If writers of rape-revenge dramas are drawing on their own unprocessed trauma, they may unintentionally reinforce the vengeful woman stereotype, with all the limitations and impediments to recovery that Herman suggests. And if this one-note view of the varied and nuanced ways women respond to sexual assault and its aftermath is all popular culture offers survivors—whether on the news or in prestige dramas—no wonder we feel obliged to play along and bury our more complex and confusing feelings.
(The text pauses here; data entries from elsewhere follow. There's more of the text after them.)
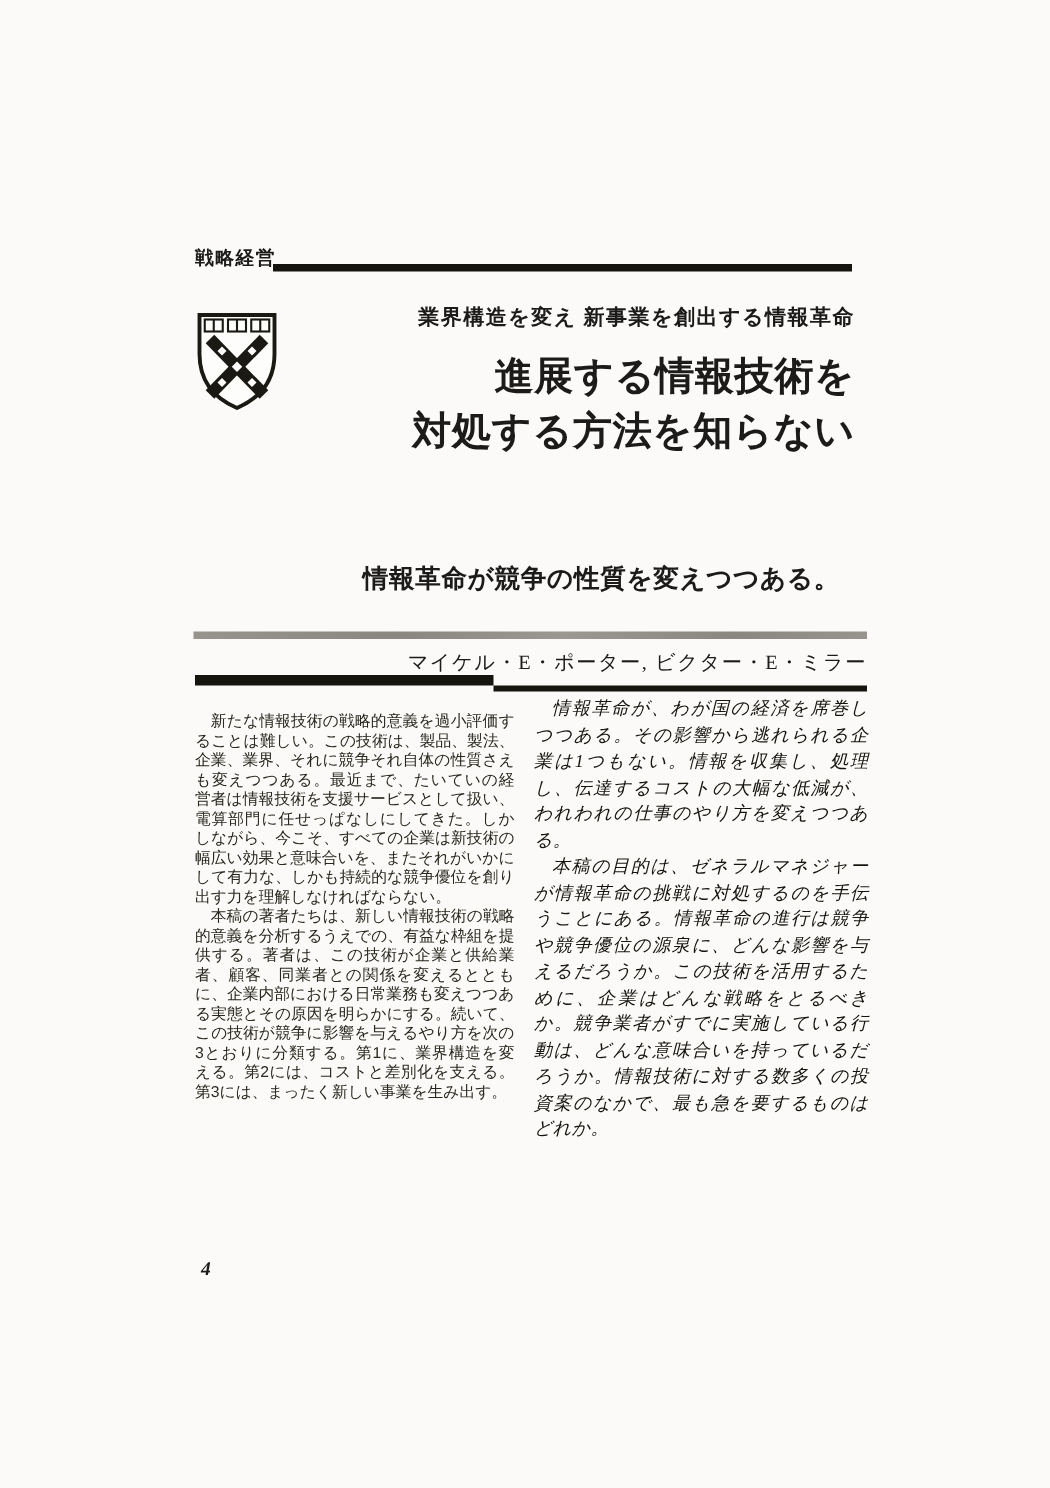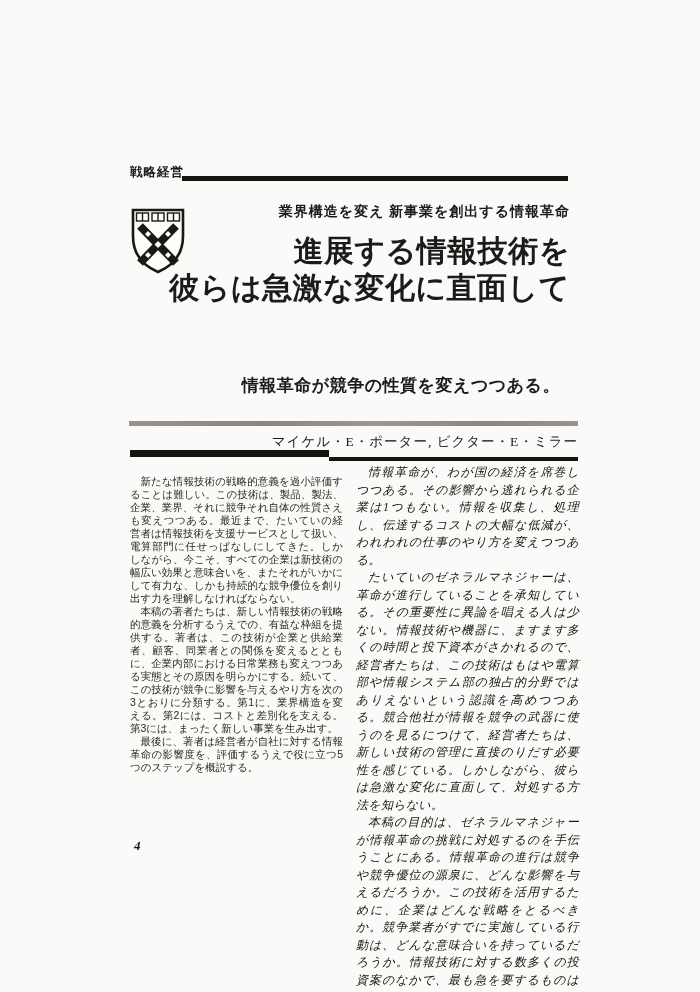"進展する情報技術を" .title { font-size: 30px -> 26px }
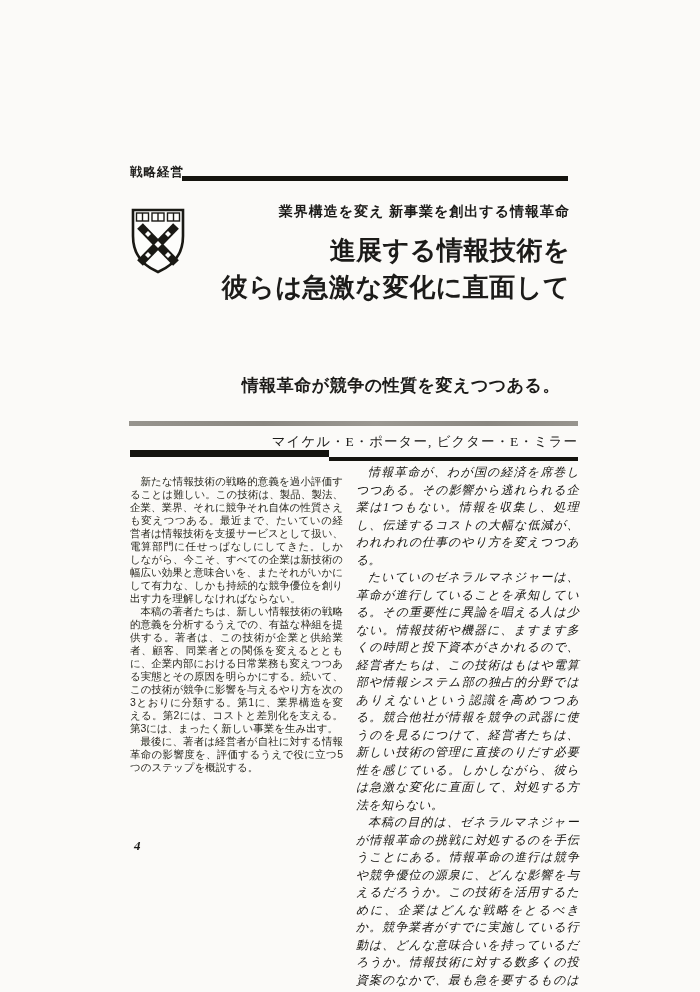"彼らは急激な変化に直面して" div { text: 彼らは急激な変化に直面して -> 対処する方法を知らない }
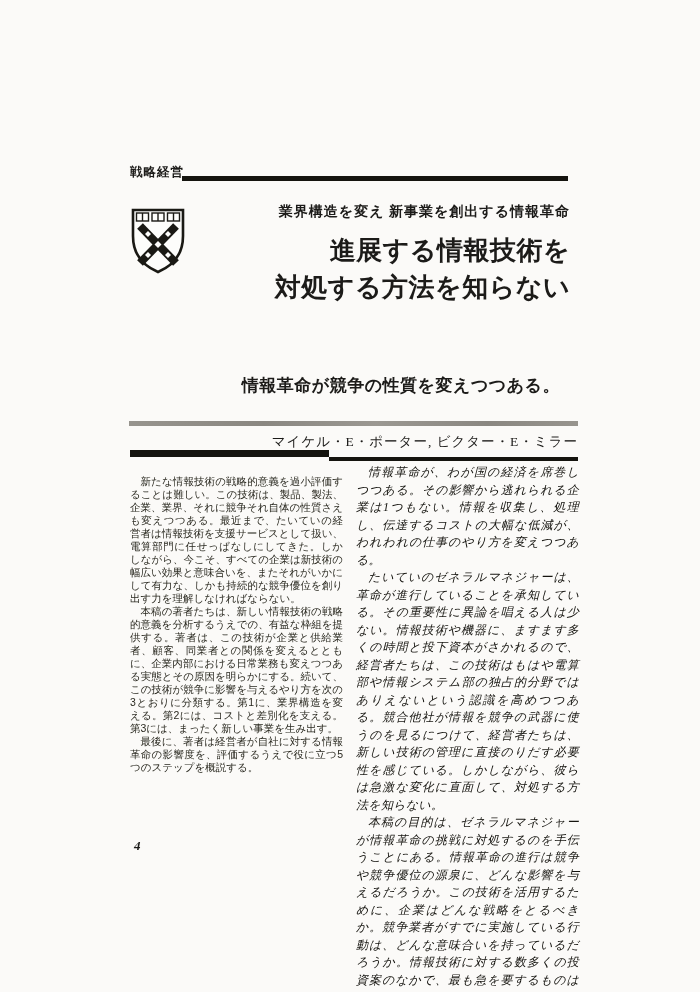"たいていのゼネラルマネジャーは、革命が進行していることを承知している。その重要性" p { html: <p>たいていのゼネラルマネジャーは、革命が進行していることを承知している。その重要性に異論を唱える人は少ない。情報技術や機器に、ますます多くの時間と投下資本がさかれるので、経営者たちは、この技術はもはや電算部や情報システム部の独占的分野ではありえないという認識を高めつつある。競合他社が情報を競争の武器に使うのを見るにつけて、経営者たちは、新しい技術の管理に直接のりだす必要性を感じている。しかしながら、彼らは急激な変化に直面して、対処する方法を知らない。</p> -> none }
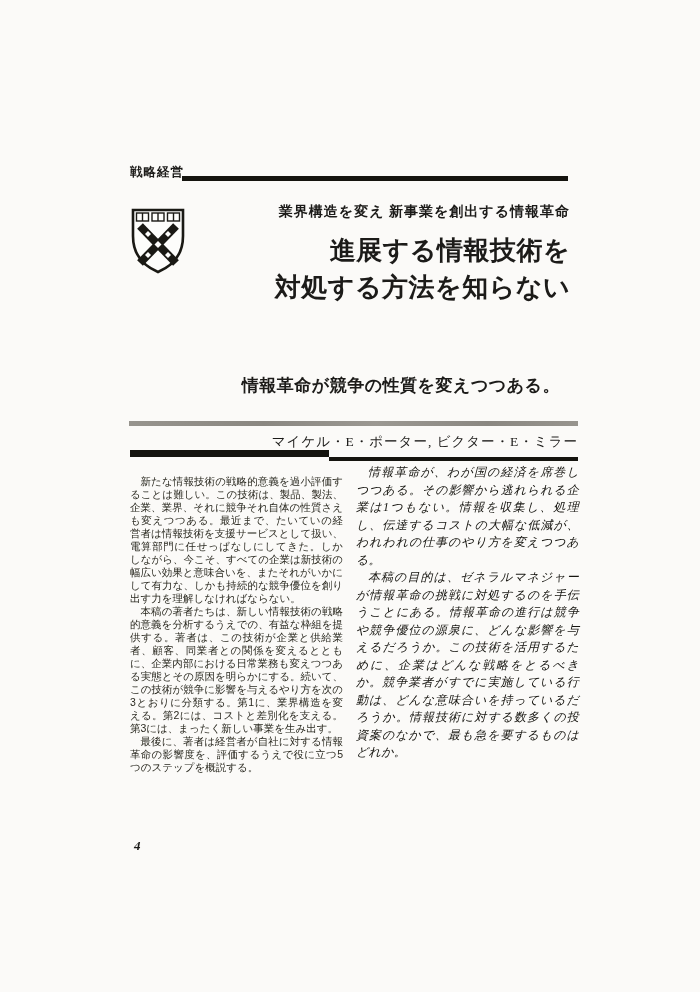"最後に、著者は経営者が自社に対する情報革命の影響度を、評価するうえで役に立つ5つ" p { html: <p>最後に、著者は経営者が自社に対する情報革命の影響度を、評価するうえで役に立つ5つのステップを概説する。</p> -> none }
The complicated truth is that, like many trauma survivors, I never know what I’m going to feel on any given day. When Weinstein’s lawyers offer ridiculous excuses for why he should be given special treatment, such as the demoralizing effect of incarceration, I grow angry for all the women who were not merely demoralized after being assaulted by Harvey, but whose lives and careers were destroyed. But absent such provocation, I can feel sad about what Harvey’s life could have been, the help he could have afforded the young women who looked up to him. After all, I met with other powerful male figures in the movie industry when looking for mentorship at the beginning of my career; many chose to help me, and all of them managed not to assault me. My sadness at lost potential extends also back in time to the little boy Harvey, who suffered his own trauma. To simply dismiss Harvey as a monster would discount my understanding of the impact of adverse childhood experiences.
This is not what many people want to hear. But when we resort to oversimplified narratives about what a sexual assault survivor should or should not feel toward their abuser, we shut down the full range of responses a human being experiences. The mythical Furies terrified the people of ancient Greece and were meant to act as a deterrent against horrific crimes, such as murder. I hope that Harvey’s reckoning also provides a deterrent to powerful men who believe they can get away with sexual misconduct. But I don’t want to become an archetype rolled out to scare unscrupulous men into better behavior. I deserve the dignity of my full humanity—every irreducible, unabridged part. I am looking forward to that person showing up in future interviews.